1. YAZARLAR

  2. Niyazi Kızılyürek

  3. Antisemitizm, Siyonizm ve İsrail Devleti
Niyazi Kızılyürek

Niyazi Kızılyürek

Antisemitizm, Siyonizm ve İsrail Devleti

A+A-

Antisemitizm

Antisemitizm, yani Yahudi düşmanlığı, insanlık tarihinin en eski, en yakıcı ve en yıkıcı akımlarından biridir. İsa’yı öldürmekle suçlanan Yahudiler asırlar boyunca Hristiyan aleminin her yerinde baskı ve aşağılanmayla karşılaştılar. Pogramlar, hakaretler, toplu cinayetler ve yerinden edilmeler Yahudilerin adeta kaderi oldu.

Modern zamanların antisemitizmi ise insanlık tarihinin en utanç verici sayfalarını dolduran olaylarla doludur. 19. yüzyılın ortalarında Rusya ve Polonya’da yaşanan Yahudi karşıtı pogromlar, sürgünler ve aşağılanmalar, aynı yüzyılın sonunda Fransa’da “Dreyfus Olayı” olarak bilinen ve Yahudi asıllı bir Fransız subayını haksız yere yargılanmasına kadar varan onulmaz Yahudi karşıtlığı, antisemitizm tarihinin en karanlık sayfalarındandır.
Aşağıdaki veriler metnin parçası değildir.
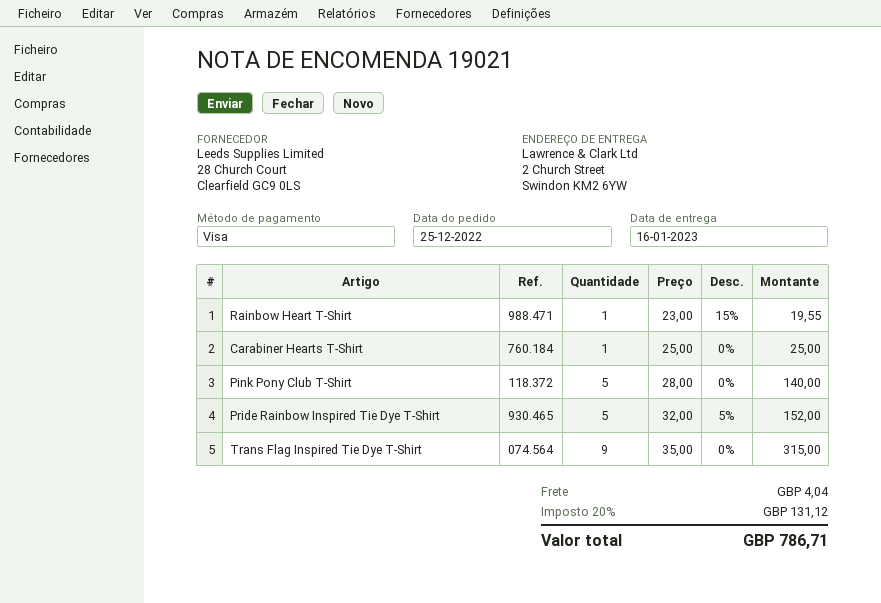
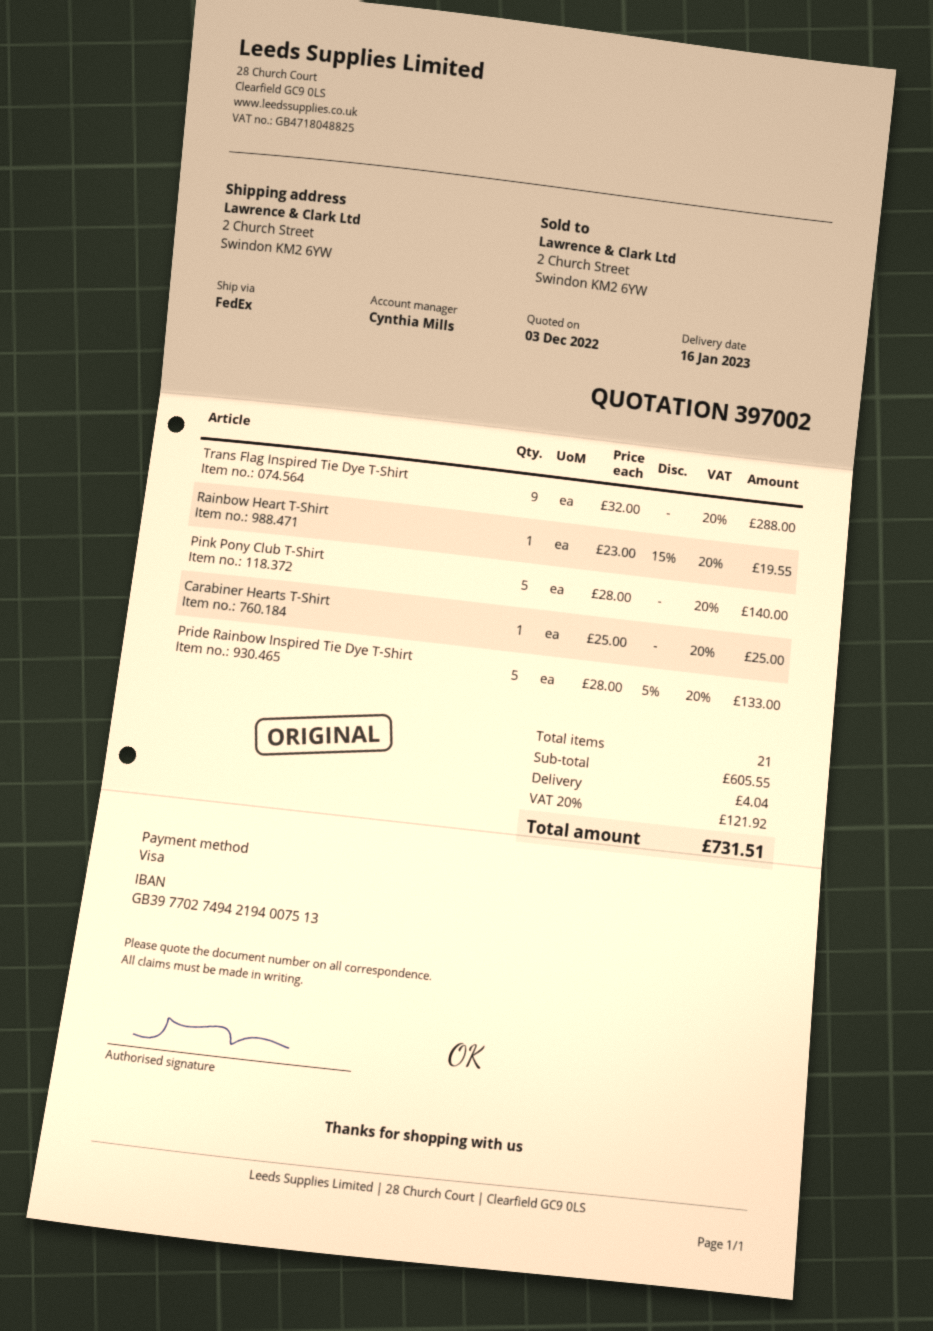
Pride Rainbow Inspired Tie Dye T-Shirt: 5 x 32.00 - 5% = 152.00 -> 5 x 28.00 - 5% = 133.00
Trans Flag Inspired Tie Dye T-Shirt: 9 x 35.00 = 315.00 -> 9 x 32.00 = 288.00
tax: 20% = 131.12 -> 20% = 121.92
total: 786.71 -> 731.51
Ve tabii Hitler Almanya’sının “ince mühendislikle” tarihin en korkunç soykırımına imza atması ve tam altı milyon Yahudi’yi korkunç şekilde yok etmesi...

Yahudi karşıtları bu nefret karnavalını haklı göstermek için her zaman bahaneler üretmişlerdir. Kimi İsa’nın ölümünden Yahudilerin sorumlu olduğunu söyledi, kimi Yahudilerin “tuhaf biçimde” farklı olduklarını ve asimile olmadıklarını, kimileri tam tersine, asimile olup milli kültürleri bozduklarını, kimileri de ülkelerin ekonomilerini içerden ele geçirdikleri gibi bir dizi komplocu argümanlar ileri sürdüler.

Oysa gerçek şudur ki, bütün ırkçılıklarda olduğu gibi, Yahudi düşmanlığı da zihinlerde kurgulanır ve somut gerçeklerle hiçbir ilgisi yoktur. Antisemitizm seçilmiş bir tavırdır, bir tür ideolojik tercihtir. Bu bağlamda kullanılan “tarihsel” argümanların tarihle bir ilgisi yoktur. Başka türlü söylersek, tarihsel olaylar değil, Sartre’ın dediği gibi, “tarihi belirleyen Yahudilere dair üretilen fikirlerdir”. Bu fikirler somut tarihsel olaylardan kaynaklanmıyor!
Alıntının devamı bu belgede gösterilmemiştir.